Author Affiliations +

Proceedings Volume 8568, Optical Methods for Tumor Treatment and Detection: Mechanisms and Techniques in Photodynamic Therapy XXII; 856807 (2013) https://doi.org/10.1117/12.2004488
Event: SPIE BiOS, 2013, San Francisco, California, United States

Abstract

Photodynamic therapy (PDT) with aminolevulinate (ALA) is widely accepted as an effective treatment for superficial carcinomas and pre-cancers. However, PDT is still suboptimal for deeper tumors, mainly due to inadequate ALA penetration and subsequent conversion to PpIX. We are interested in improving the effectiveness of photodynamic therapy (PDT) for deep tumors, using a combination approach (cPDT) in which target protoporphyrin (PpIX) levels are significantly enhanced by differentiation caused by giving Vitamin D or methotrexate (MTX) for 3 days prior to ALAPDT. In LNCaP and MEL cells, a strong correlation between inducible differentiation and expression of C/EBP transcription factors, as well as between differentiation and mRNA levels of CPO (a key heme-synthetic enzyme), indicates the possibility of CPO transcriptional regulation by the C/EBPs.

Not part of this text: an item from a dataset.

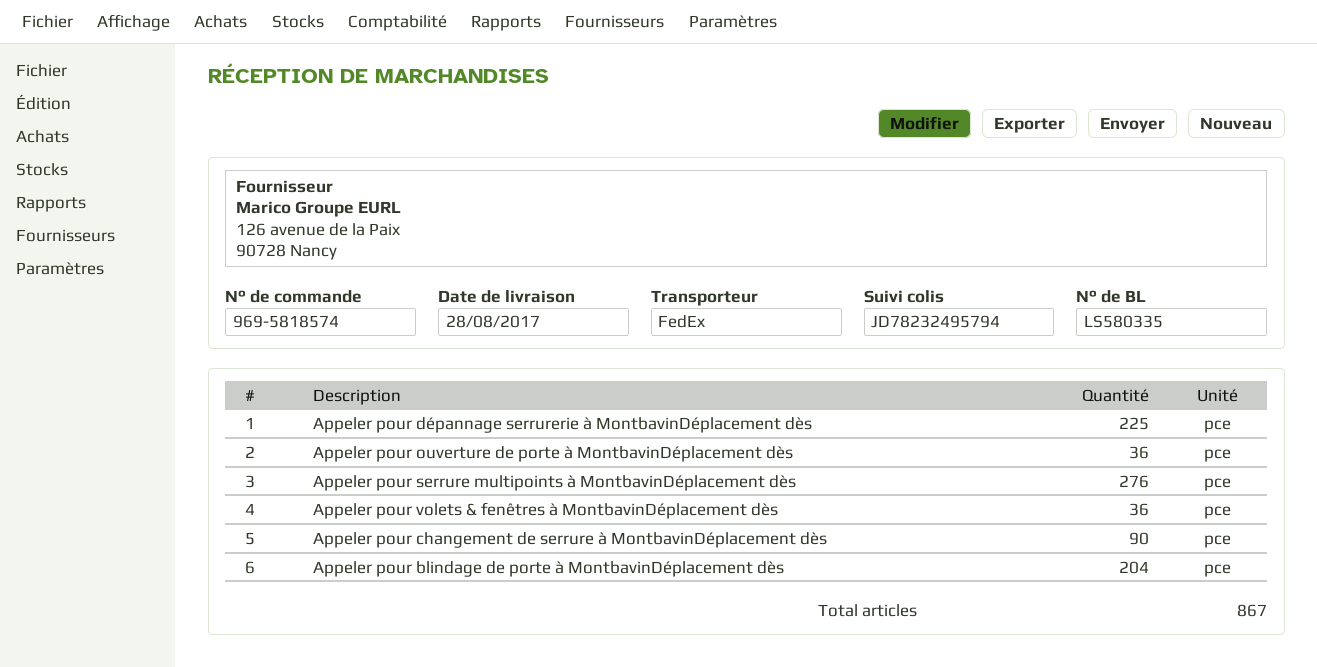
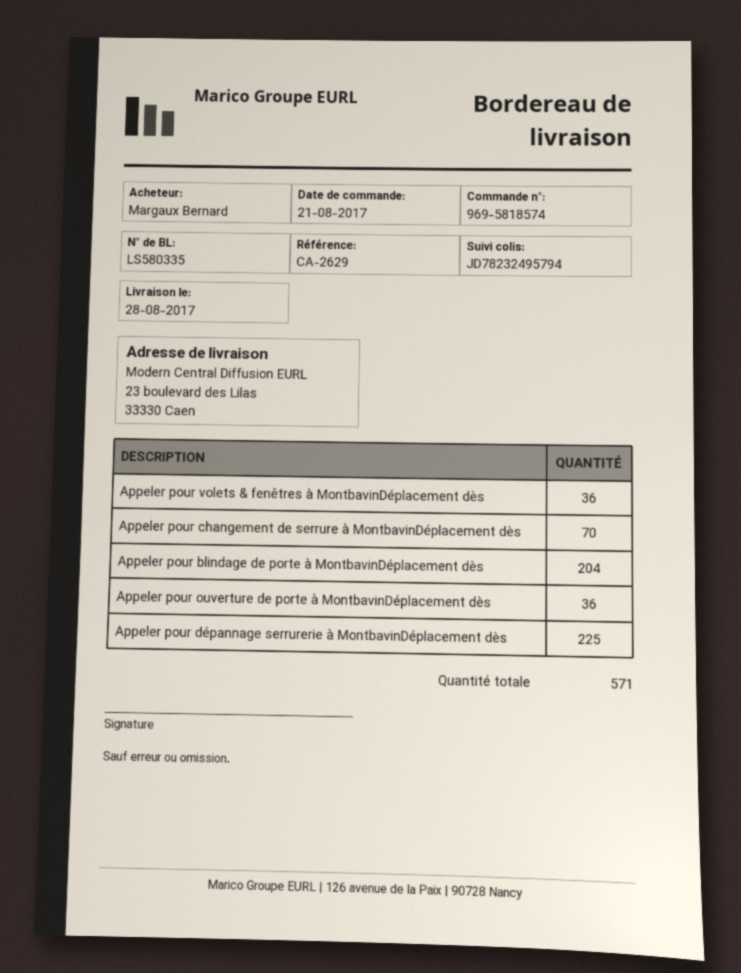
Appeler pour serrure multipoints à MontbavinDéplacement dès: 276 -> none
Appeler pour changement de serrure à MontbavinDéplacement dès: 90 -> 70
total quantity: 867 -> 571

Sequence analysis of the first 1300 base pairs of the murine CPO upstream region revealed 15 consensus C/EBP binding sites. Electrophoretic Mobility Shift Assays (EMSA) proved that these sites form specific complexes that have strong, moderate or weak affinities for C/EBPs. However, in the context of the full-length CPO promoter, inactivation of any type of site (strong or weak) reduced CPO promoter activity (luciferase assay) to nearly the same extent, suggesting cooperative interactions. A comparative analysis of murine and human CPO promoters revealed possible protein-protein interactions between C/EBPs and several neighboring transcription factors such as NFkB, Sp1, AP-1, CBP/p300 and CREB (an enhanceosome complex). Overall, these results confirm that C/EBP’s are important for CPO expression via complex mechanisms which upregulate PpIX and enhance the outcome of cPDT.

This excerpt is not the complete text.